Saturday, October 21, 2006

Goodbye, Blogger!

Well, Blogger has finally failed to meet my expectations. I suppose I should have expected it sooner, but oh well. The specifics aren't important, and I still recommend Blogger to those who have more technical knowledge.

If you still wish to read my blog, it is being continued at I think you'll like it better. There will already be a few entries there, so happy reading!

Friday, September 22, 2006

Sooooo. . . coold. . .

OK, Summer as I have known it went up in a puff of smoke Saturday last. My roommate, who is from North Carolina, and I looked out the window. What did we see? SNOW! IN SUMMER! What the heck is going on??

Now, it's not like we're complaining. In fact, we were both extremely pleased, and we rushed out to try our snow gear out. The people who had lived in snow looked at us with open contempt as we went about jabbering about the snow. Their loss. I must say, though, it's been pretty wet (it's only been raining lately, no snow). I definitely enjoy it, since my hometown would routinely combust during the summer, so this is quite the change.

Aside from the weather, things have been pretty exciting. I am, however, going to stop giving multi-day recaps, since it bores me. I will merely focus on specific events that entertained me.

On Monday, we got our papers back in Civ I. The TAs bled all over my paper, and gave it a "C." My outrage soon turned to embarrassment as I read their comments. What was I thinking!? Oh well, it just gave me inspiration to blow them away on my next paper, which I turned in yesterday. That paper was a bit of a panic, as I went to the Writing Center (WC), and the consultant completely tore apart my logic. I quickly fixed it, printed it out, and arrived at class right as it started. Oy! I'll be going to the stress lab next week, that's for sure!

In other news, I got a Honors Writing consultation with the professor, who told me, in no unclear terms, that I just wasn't a story-teller. . . yet. He gave me some exercises to do, and I went away feeling surprisingly uninsulted, even with the fact that he insisted on listening to my voice mail when my phone rang during our conversation (it's his rule).

Yesterday, my friend bought three pounds of galvanized wire. He says he's going to build a six foot Eiffel Tower statue out of it. He's the first to crack.

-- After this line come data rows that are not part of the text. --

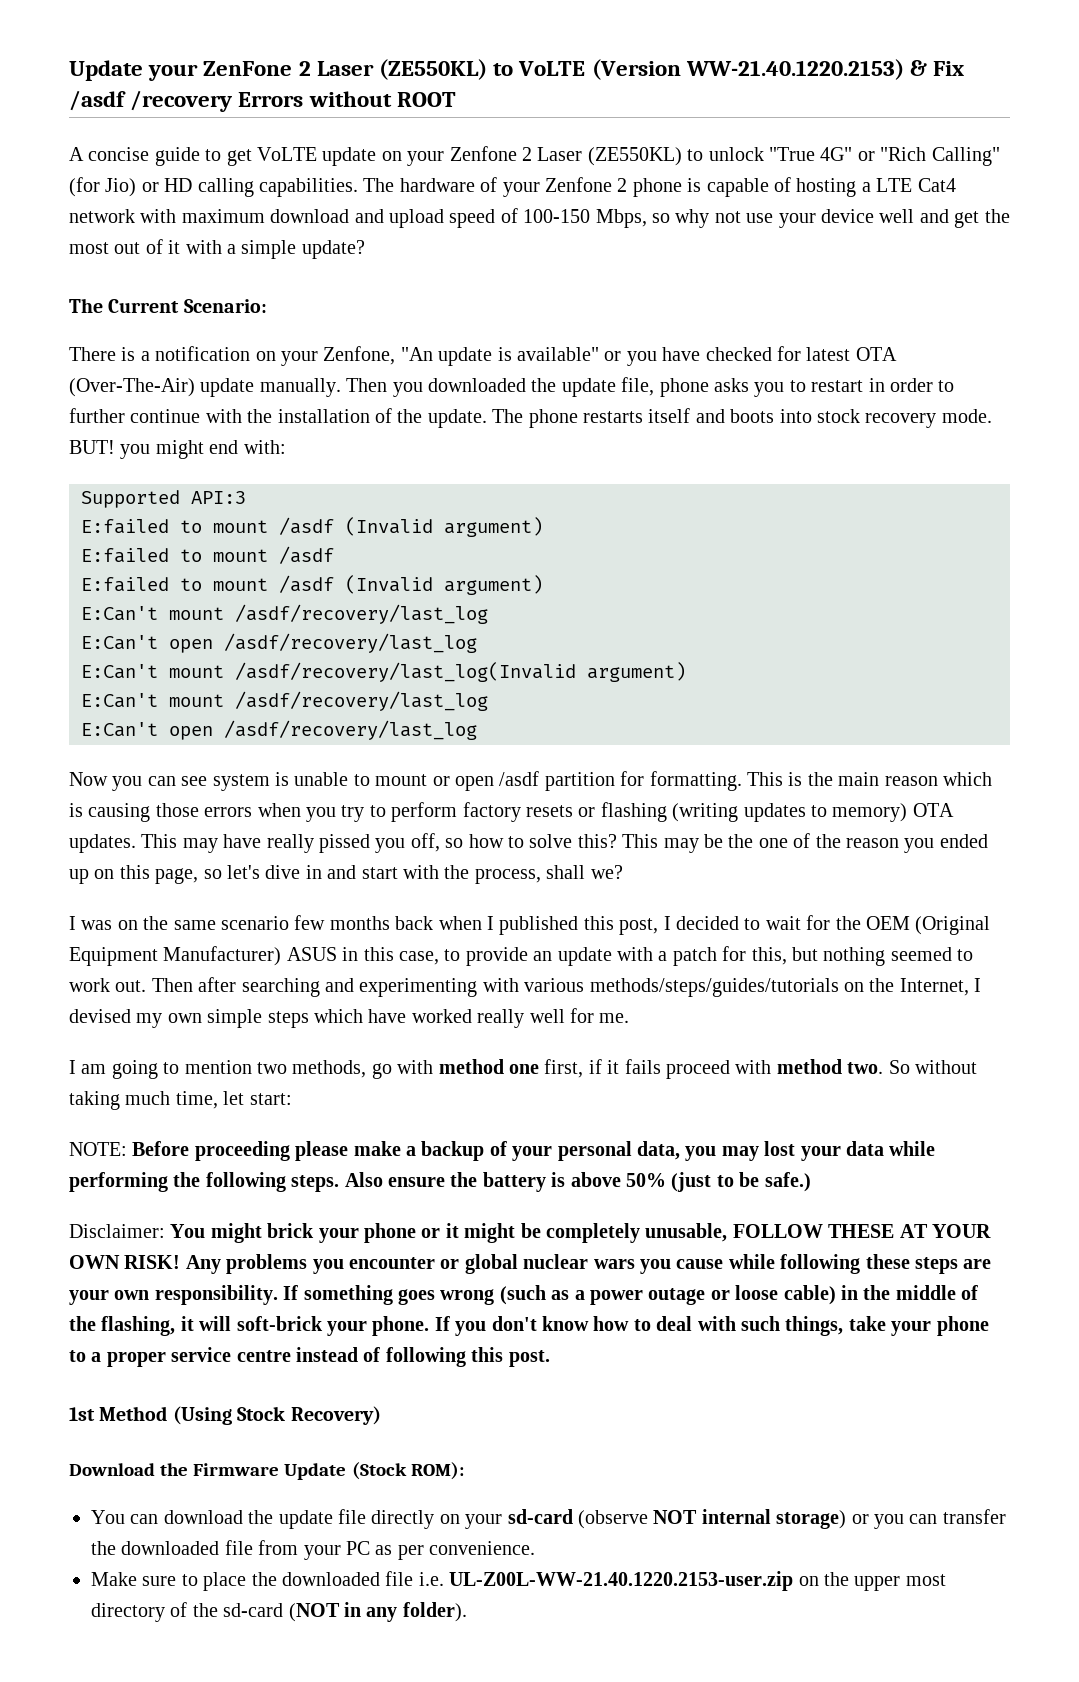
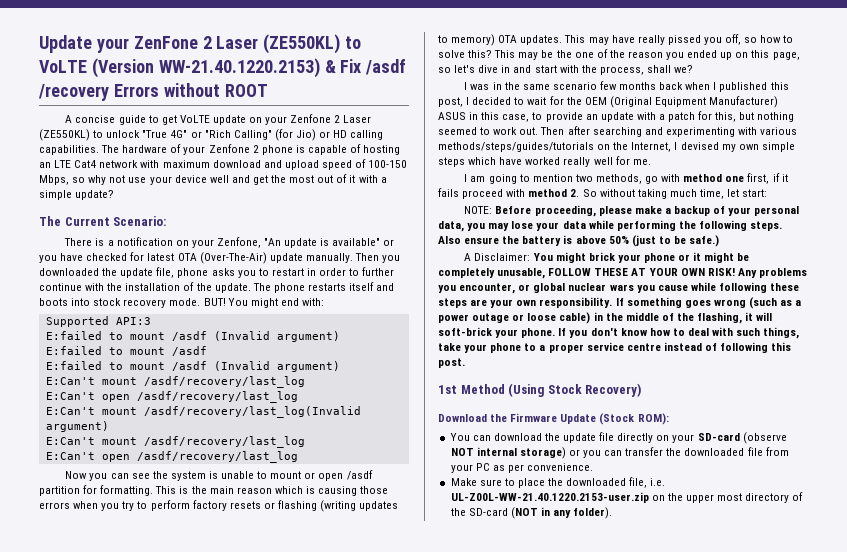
[861,182,871,192] a -> [39,162,51,168] an
[120,444,151,459] you -> [227,298,248,306] You
(208, 781) none -> [152,471,168,479] the
[117,920,138,930] on -> [492,82,502,90] in
[847,1062,884,1074] two. -> [570,189,580,197] 2.
[194,1141,290,1161] proceeding -> [534,205,596,217] proceeding,
[764,1141,796,1156] lost -> [511,221,534,229] lose
(811, 1182) none -> [464,253,472,261] A
[349,1257,435,1269] encounter -> [459,283,516,294] encounter,
[507,1509,573,1524] sd-card -> [697,433,740,441] SD-card
[385,1571,414,1586] file -> [629,477,648,488] file,
[223,1603,284,1617] sd-card -> [468,508,508,516] SD-card

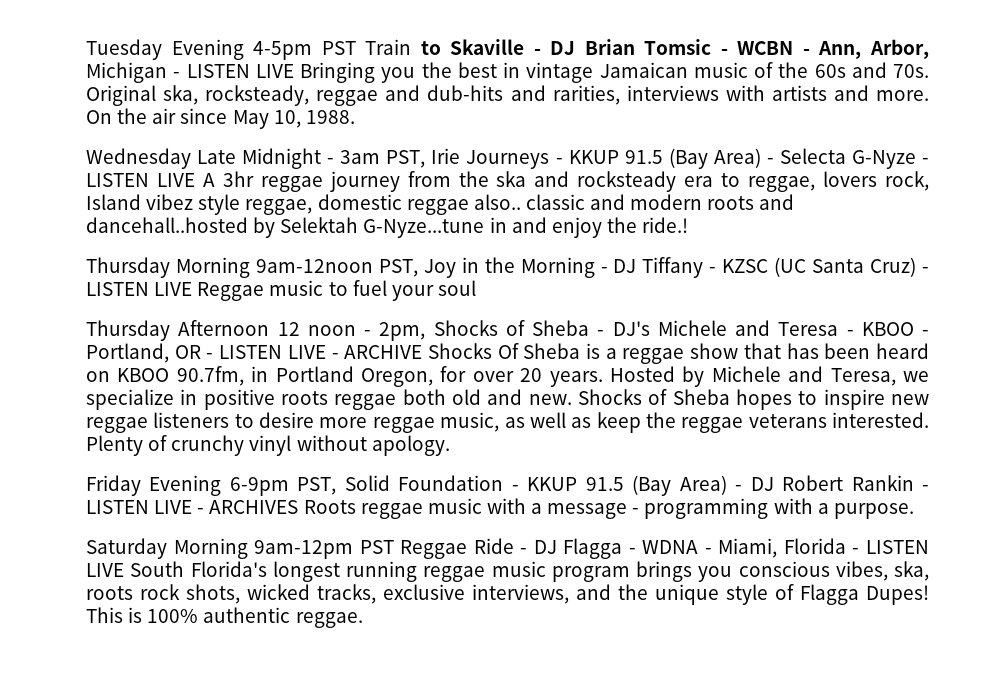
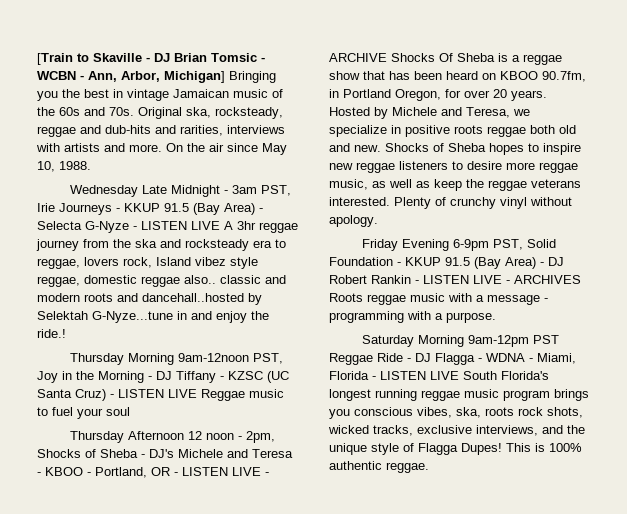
[86,39,412,60] Tuesday Evening 4-5pm PST Train -> [37,53,73,65] [Train
[86,62,294,83] Michigan - LISTEN LIVE -> [164,71,225,83] Michigan]

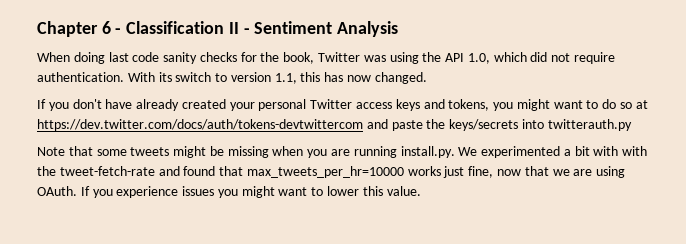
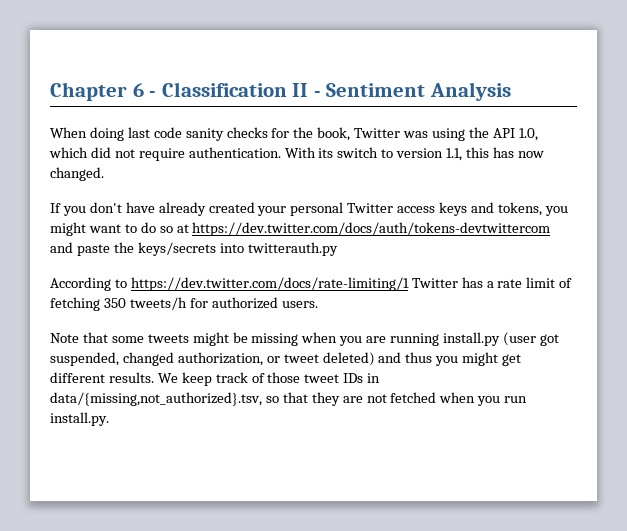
(632, 125) none -> [50,277,573,291] [50,297,318,311] // According to https://dev.twitter.com/docs/rate-limiting/1 Twitter has a rate limit of fetching 350 tweets/h for authorized users.
[400,146,648,158] [37,166,626,178] [37,186,421,198] install.py. We experimented a bit with with the tweet-fetch-rate and found that max_tweets_per_hr=10000 works just fine, now that we are using OAuth. If you experience issues you might want to lower this value. -> [443,332,559,346] [50,352,522,366] [50,372,381,386] [50,392,528,406] [50,412,109,426] install.py (user got suspended, changed authorization, or tweet deleted) and thus you might get different results. We keep track of those tweet IDs in data/{missing,not_authorized}.tsv, so that they are not fetched when you run install.py.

There's so much to tell, but I can't bore you all. I just wish everybody could have access to education like this, and I intend to make it my life's work to work toward that ideal. Until then, I'm just grateful!

Right now, I hear the marching band practicing our fight song. My floormates are throwing a football against the wall, and I'm going to a poetry-reading in the mountains in an hour. My life is so much fuller than it has ever been, and I intend to keep it that way! I thought this would be the prime of my life, but my Comparative and International Development professor, who is in his fifties, says that his life has just begun! But, more on him later. And, I'll have pictures too; right now, Blogger's having problems.

Here's my qoute of the lifetime:
"Jesus Christ is like the sun: when the world gets in the way. . .

there's darkness."

Friday, September 15, 2006

Die Sonne Scheint Noch

The title is a quote. These words were the last of Sophie Magdalena Scholl, the only female member of the White Rose, which was a non-violent anti-Nazi resistance group in World War II. She was caught distributing the sixth of a series of leaflets criticizing Hitler and the Nazi party. She, her brother, and Chistoph Probst were tried and executed by guillotine within four days of her arrest. I hereby pronounce February 22 to be White Rose Day, as it would commemorate the first of many punishments doled out against members of the movement. To honor their memory, I suggest wearing a white rose, or at least a white boutonniere.
From left: Hans Scholl, Sophie Scholl, and Chrisoph Probst
I just saw a German film called "Sophie Scholl: The Final Days," which shows her crime, arrest, trial, and execution. It was astounding and left one shocked at what evils humans can commit, but at the same time, left me with sure conviction that hope always survives.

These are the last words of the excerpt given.